Liberals have long been a minority force in Pakistan, reviled for importing “western” ideas and culture; now they are virtually an endangered species.

As Taseer was laid to rest in Lahore, his assassin, 26-year-old policeman Mumtaz Qadri, was also being showered with rose petals, in Islamabad. Cheering supporters clapped Qadri as he was bundled into court.

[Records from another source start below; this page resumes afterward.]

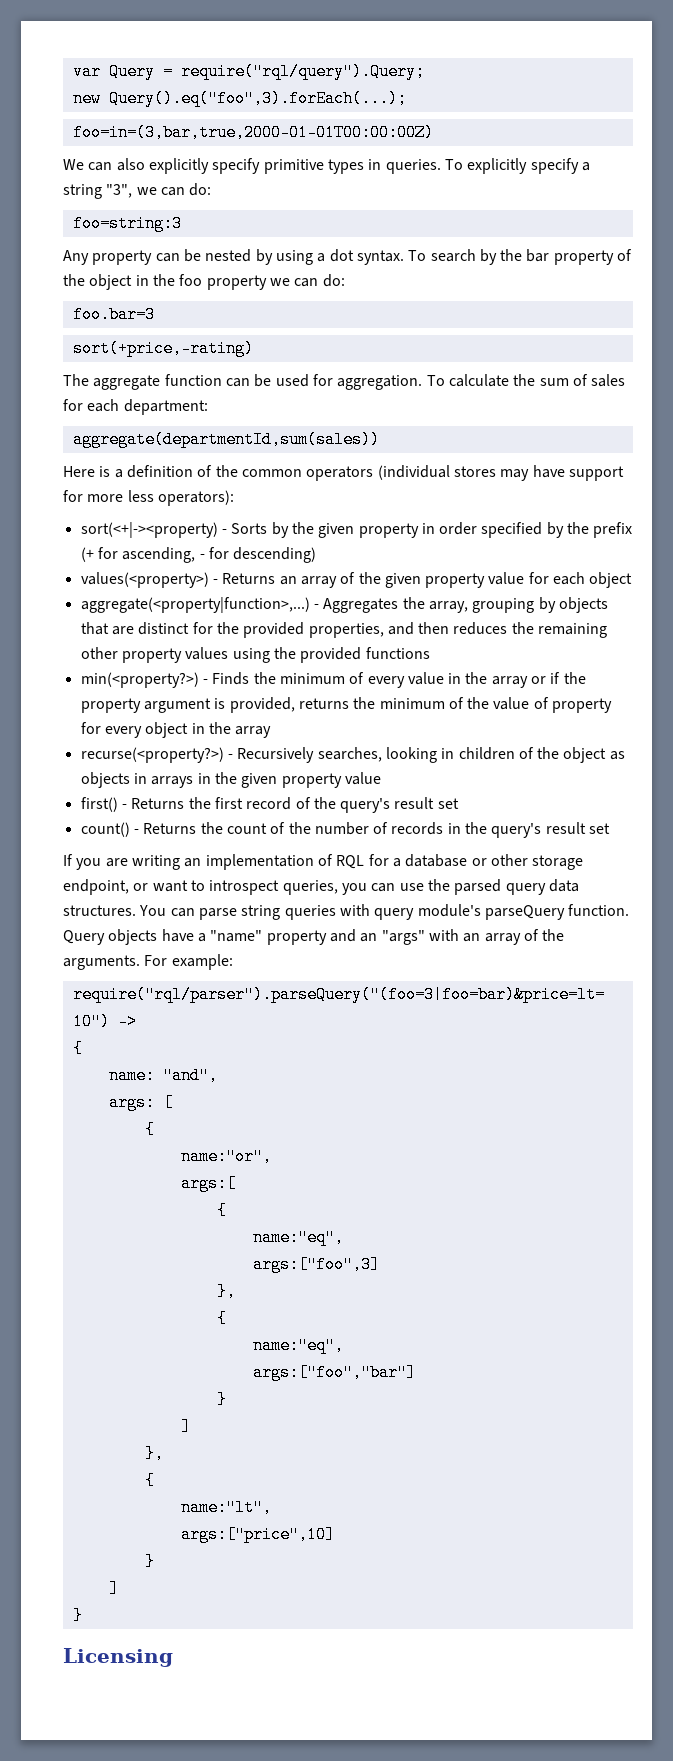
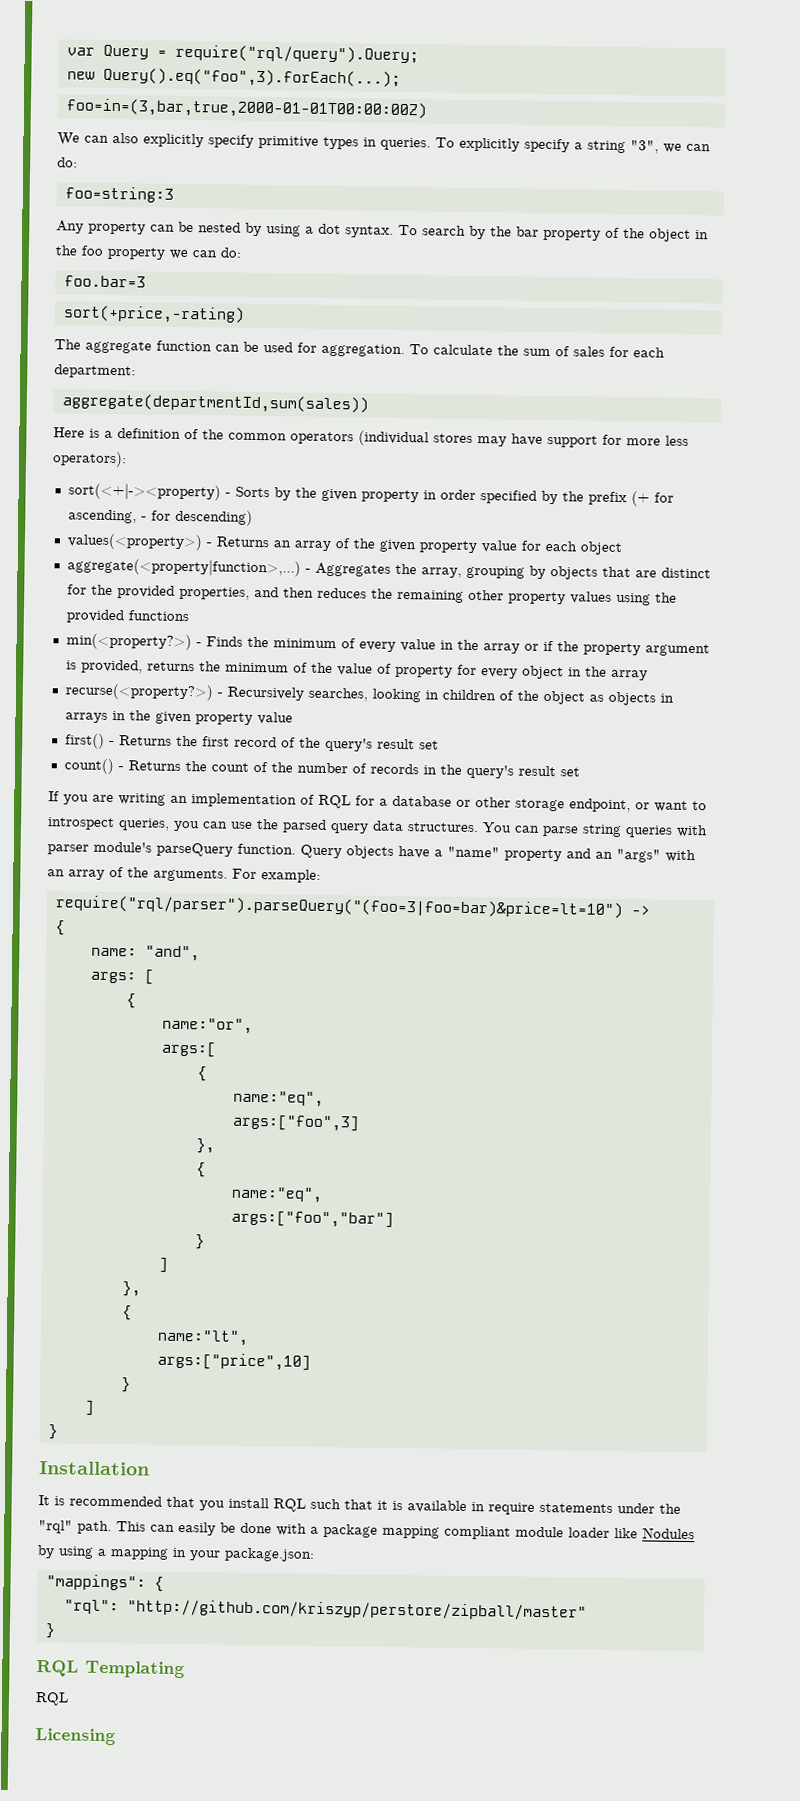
- You can parse string queries with query module's parseQuery function.
+ You can parse string queries with parser module's parseQuery function.
+ Installation
+ It is recommended that you install RQL such that it is available in require statements under the "rql" path. This can easily be done with a package mapping compliant module loader like Nodules by using a mapping in your package.json:
+ "mappings": {
+ "rql": "http://github.com/kriszyp/perstore/zipball/master"
+ }
+ RQL Templating
+ RQL

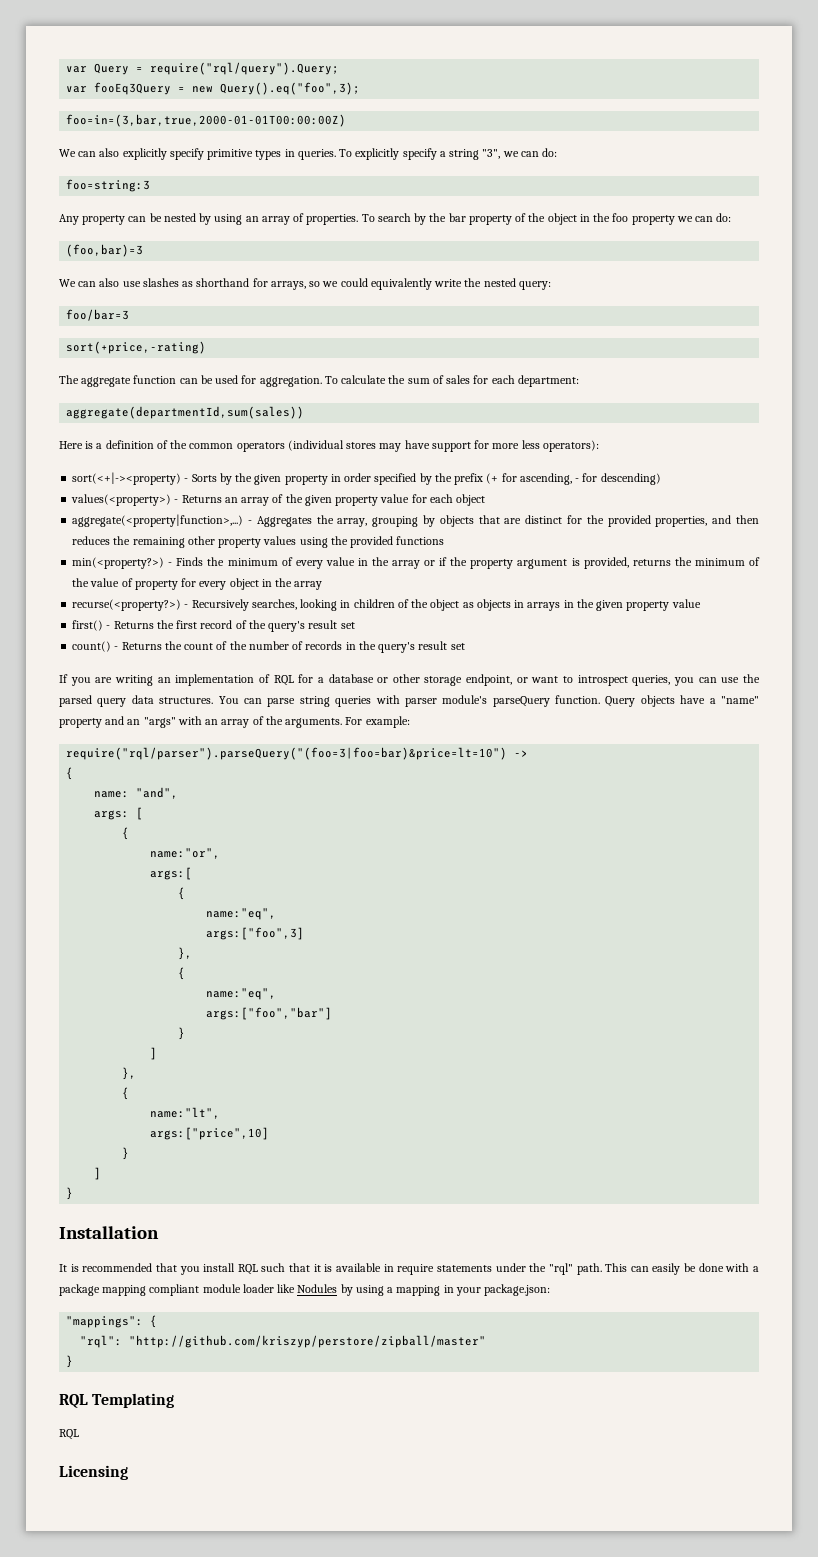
- new Query().eq("foo",3).forEach(...);
+ var fooEq3Query = new Query().eq("foo",3);
- Any property can be nested by using a dot syntax.
+ Any property can be nested by using an array of properties.
- foo.bar=3
+ (foo,bar)=3
+ We can also use slashes as shorthand for arrays, so we could equivalently write the nested query:
+ foo/bar=3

Oh dear god…it’s such a nightmare. That people like that exist and are happy with the way they think and feel and act. That Pakistan is full of them. That savage mindless cruelty and bullying are the norm there. That neighbors can first refuse to drink water from a glass offered them by a woman of the “wrong” religion and hence caste, and can then accuse her of the capital crime of “insulting” a guy who’s been dead for 14 centuries. And then rejoice at the murder of a man who tried to protect and support her.

It’s a nightmare.

Taseer had been abandoned by his own party.After Aasia Bibi, a Christian woman, was sentenced to death under the blasphemy laws on 8 November, Taseer visited her in jail with his wife and daughter to show his support. Shortly after, an Islamic mob rioted outside the governor’s house in Lahore, burning his effigy and calling for his death. On television, prominent media commentators joined the chorus of criticism.

Senior figures in his own party turned tail. Awan, the law minister, said there was no question of reforming the blasphemy law.

A nightmare.



Recursively political

Jan 6th, 2011 12:39 pm | By

Furthermore, Rosenau’s misreading is itself political, in the sense that I dislike. It’s what one might call a little too convenient. It frames me (as I just told him in a comment on his post) as dogmatic and unreasonable and nuance-free and kind of stupid. Well that’s how accommodationists like to frame gnu atheists, isn’t it – so how helpful it is that his foot slipped just as he was reading what I’d written so that he got it backward.

It’s the usual, usual, usual thing. Claim that new atheists say what they don’t say. Claim that new atheists in general say what one new atheist once said in a bilious moment. Paste in what one new atheist said and still claim that she said something much more simple-minded and doctrinaire.

That is what it is to be “self-consciously political.”